That's not even how brain damage works - he has experience with brain damage, after all. He knows this shit.

"Yup!" Nabiki says delightedly, popping the 'p' with great satisfaction. "You hit your head again later, and it sent you back to normal. I'm kinda surprised you never remembered that it happened, but it's all the better for me, I guess."

"Better for you?" Ranma splutters.

"Yeah," Nabiki replies. "I made a _lot_ of money selling pics of you, ya know."

"Nabiki…" Ranma hisses, grabbing the photo back and crumpling it up. "That is _such_ bull, and you know it. I don't-"

( _-want to be that kind of girl, brain damage or no_ )

"-do that kind of girly stuff, brain damage or no."

And he doesn't, he wouldn't, he wouldn't act like such a pansy weak fuck, smelling the goddamn roses. Roses smell like crap, anyways, as far as he's concerned, and he _obviously_ doesn't feel bitter about it or anything. No, he's emotionally well adjusted, yes sir!

He takes a deep breath in and out, slowing down his speeding-up heart rate.

"And why did Kasumi grab this picture of yours, anyways?" Ranma hisses. "She's not the type to mock me-"

"She wanted it because you were smiling," Nabiki says, cutting him off.

His heart sinks slightly, and he stops gripping the ruin of the photograph, looking down and unfolding it with his thumb.

He _is_ smiling in the photo, with his girl-form's nose hovering over the flowers.

He _never_ smiles like that in his girl-form.

(he never smiles like that in his boy-form, either)

"...oh," he murmurs, the wind taken out of his sails and the air ripped from his lungs.

"Yeah," Nabiki chuckles. "Believe it or not, it happened, and Kasumi wanted to remember that smile fondly, I guess."

And that itches at Ranma, knowing that Kasumi made a memento of Ranma out of his right mind, but he's not completely stupid. He knows… well, he doesn't know. But he _thinks_ he understands, just a bit, the way that you can get invested in someone who doesn't exist (someone who will never exist, no matter how much you might want them to), the way that you can get invested in a facet of a curse.
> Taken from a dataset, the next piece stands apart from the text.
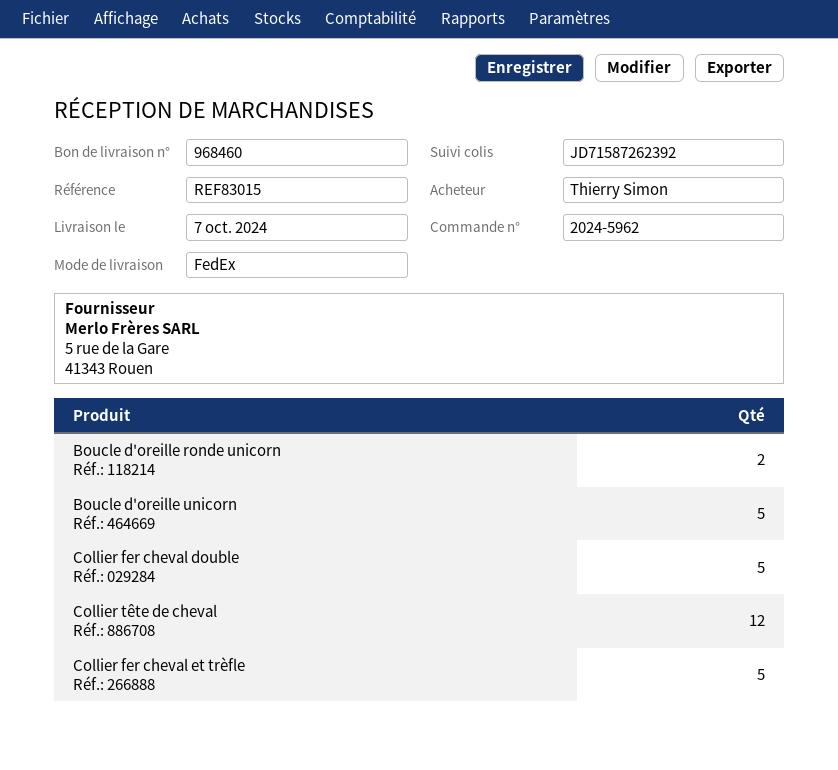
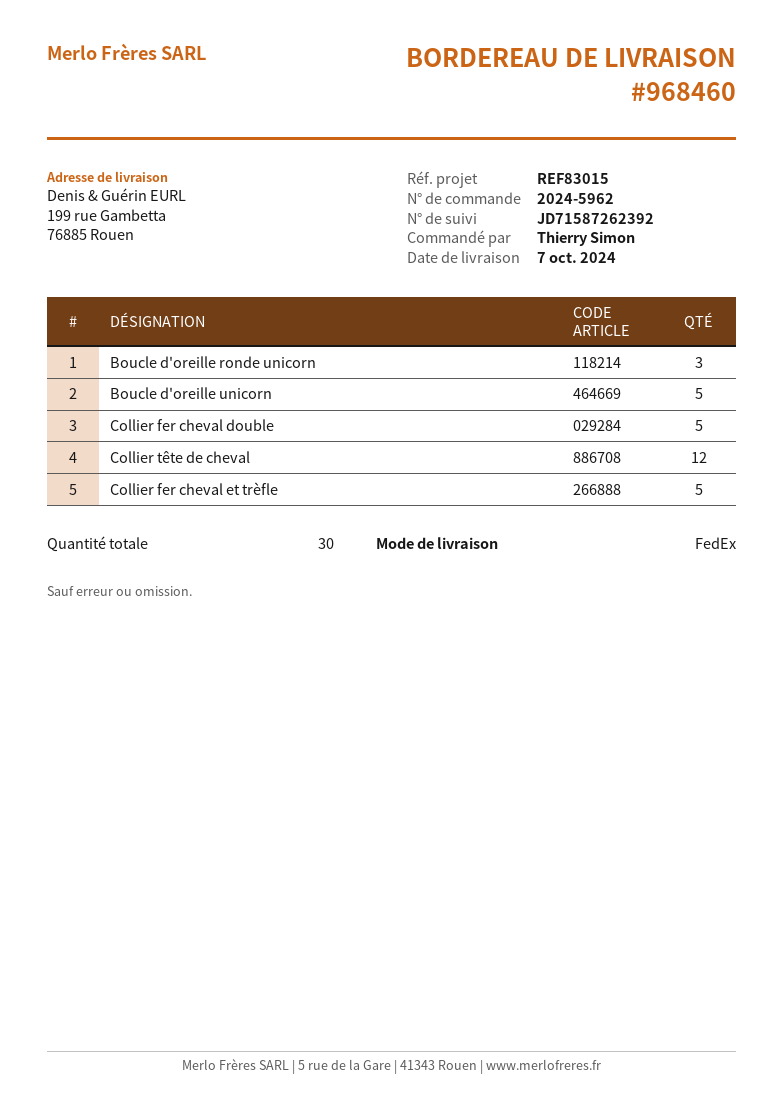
Boucle d'oreille ronde unicorn: 2 -> 3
Kasumi isn't the first one to have done it, but she's obviously much sappier about it than anyone else. And he can't fault that, no matter how much he might want to.

Stupid of him.

"Also," Nabiki snickers, "you owe her for another copy of that photo you just ruined."

Ranma sighs and digs out another handful of yen.

* * *

Sometimes, Ranma thinks of his mother.

He doesn't remember her well, or really at all. Sometimes, he has dreams - running through gardens to help an older woman with planting flowers, sitting in her arms as she reads books he doesn't understand, and the like. Stupid mother-son bonding activities (and if he's being honest, mother-son wish fulfillment). It's probably just something he made up to make himself feel better, because there's no way he can actually remember who his mother was.

No, his mother is probably dead. He knows it as surely as he can know anything - which isn't very surely at all, when so much in his life lies in flux and the only things he can be sure of are ephemeral social ties. He can be more sure of his _engagements_ than of his _sex_ , and how fucked up is that?

Never mind about that, though. His mother is probably dead, and was probably some awful woman to boot. A more lovely woman would never have ended up with a man like his father, Ranma reasons, and the woman in question must have been _truly_ horrible for his father to be so unwilling to talk about her.

Genma hasn't talked of Ranma's mother once, after all, and that's not for a lack of trying to broach the subject on Ranma's part.

So Ranma is alone right now. Poor Ranma. He could just about cry himself a river (not).

After all, he doesn't need a river, because there's already a river right next to him. A low-slung drainage canal dug into the earth, walled off by fences.

 _"Everything is training, boy-"_

Ranma walks along the top of the thin metal fences, just like he had always been taught, his shitty shoes padding against the wire lattice.

He thinks back to the late Kimiko Tendo, the mother of the Tendo girls, and he can't help but feel cheated on some level. Akane, Nabiki, Kasumi - they all at least have a grave to come back to. He doesn't. He can't lay flowers at some headstone, year after year, because he doesn't even know where his mother is. There's no fucking _closure_.

 _"You're just like Mom was, you know-"_

It itches, like the itchy feet that give him his wanderlust. It itches, like the itchy bones that seem so _wrong_ sometimes, the itchy bones he ignores and pretends he doesn't have. He just wants some fucking closure, so he could shed his tears and get on with going around in circles (circles down a drain). He won't get it, he's sure.

He's so tied up with denial of grief that he doesn't even notice the fence give way under his feet, dumping him into the drainage canal, into the freezing water that triggers his gender-bending curse. And it's infinitely typical - life seeming to arrange itself into a perfect storm at every turn, so that he can be drenched in cold water and become a she. She's used to it.

"Fucking _hell_ …" Ranma growls, getting up in the knee-deep trench. "Can't a guy even _mope-?_ No, scratch that, I don't mope."

With a burst of speed, she leaps out of the canal, landing at the lip, where the fence had fallen over, and she comes to rest right next to a bemused-looking woman, with extremely dark red hair, brown eyes and fairly formal wear.

"I hope I'm not being impolite…" the woman murmurs, staring at Ranma. "But weren't you black-haired just a moment ago?"

Ranma freezes.

"It must have been a trick of the light," Ranma eventually says, lying through her teeth. She's hardly in the mood to explain her curse.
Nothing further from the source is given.